Scalding MRCube
Scalding CUBE operators
Naive cubify
and rollup
methods on richPipe.
For each Input Tuple
- cubify generates 2^n tuples, where n is the number of fields we are cubing on
- rollup generates n+1 tuples, where n is the number of fields we are rolling up on
Dev
$ git clone https://github.com/ashwanthkumar/mrcube.git
$ sbt test
Dependencies
For Maven,
<dependency>
<groupId>in.ashwanthkumar</groupId>
<artifactId>mrcube_2.10</artifactId>
<version>0.12.0</version>
</dependency>
For SBT,
libraryDependencies += "in.ashwanthkumar" %% "mrcube" % "0.12.0"
Cubify
If the input tuple is ("ipod", "miami", "2012", "200000")
the output generated from the job is
("ipod", "miami", "2012", "1", "200000.0")
("ipod", "miami", "null", "1", "200000.0")
("ipod", "null", "null", "1", "200000.0")
("ipod", "null", "2012", "1", "200000.0")
("null", "null", "2012", "1", "200000.0")
("null", "miami", "null", "1", "200000.0")
("null", "miami", "2012", "1", "200000.0")
("null", "null", "null", "1", "200000.0")
Instead of "null" you can pass in another custom string to cubify.

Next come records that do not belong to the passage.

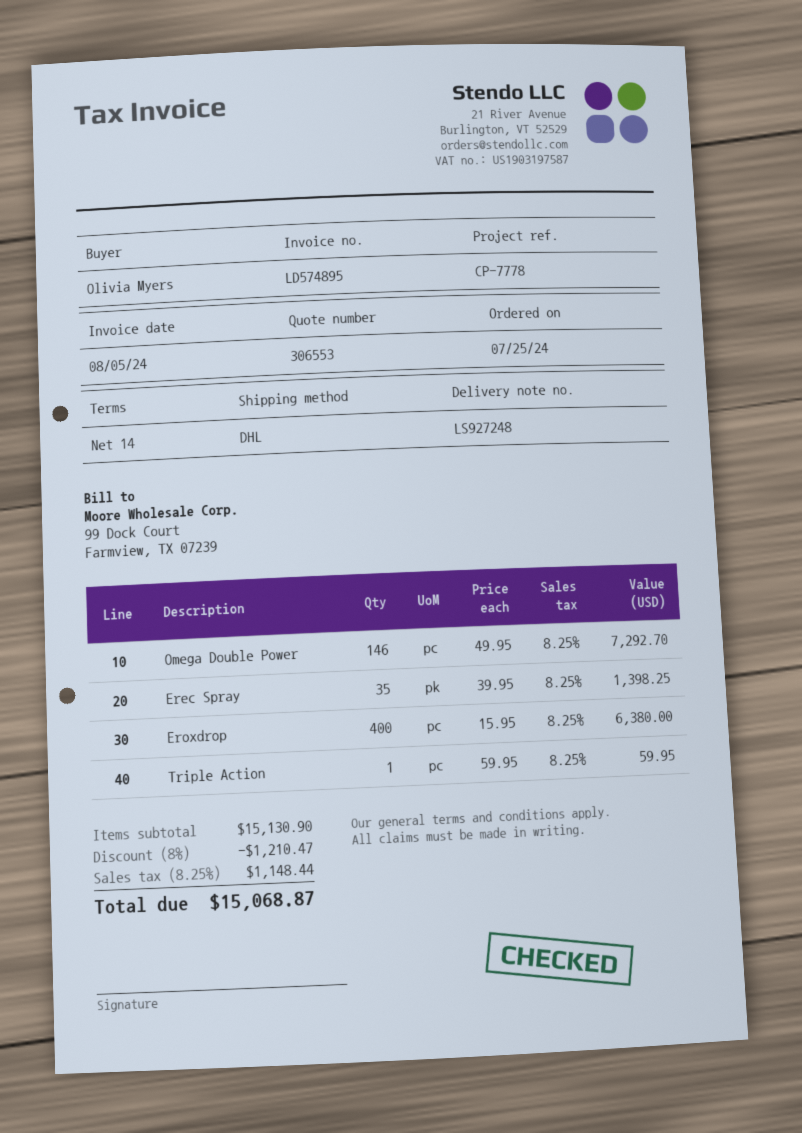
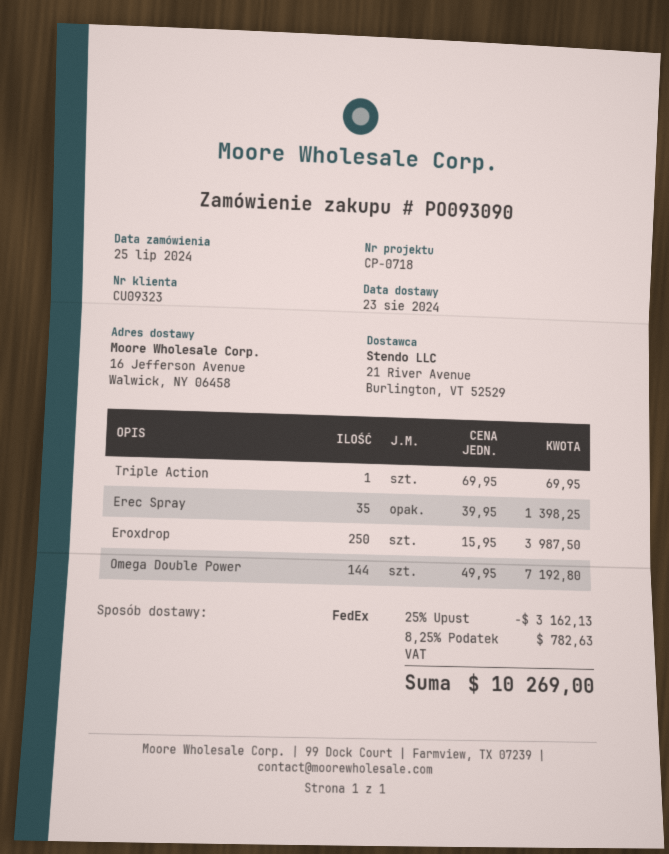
reference: CP-7778 -> CP-0718
shipping method: DHL -> FedEx
Omega Double Power: 146 x 49.95 = 7292.70 -> 144 x 49.95 = 7192.80
Eroxdrop: 400 x 15.95 = 6380.00 -> 250 x 15.95 = 3987.50
Triple Action: 1 x 59.95 = 59.95 -> 1 x 69.95 = 69.95
discount: 8% = 1210.47 -> 25% = 3162.13
tax: 8.25% = 1148.44 -> 8.25% = 782.63
total: 15068.87 -> 10269.00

import in.ashwanthkumar.mrcube._
class CubifyJob(args: Args) extends Job(args) {
Csv(args("input"), fields = ('product, 'location, 'year, 'sales))
.read
.cubify(('product, 'location, 'year))
.groupBy('product, 'location, 'year) { _.size('size).sum[Int]('sales) }
.write(Csv(args("output")))
}
Rollup
If the input tuple is ("ipod", "miami", "2012", "200000")
the output generated from the job is
("ipod", "miami", "2012", "1", "200000.0")
("null", "miami", "2012", "1", "200000.0")
("null", "null", "2012", "1", "200000.0")
("null", "null", "null", "1", "200000.0")
Similarly instead of "null" you can pass in another custom string to rollup.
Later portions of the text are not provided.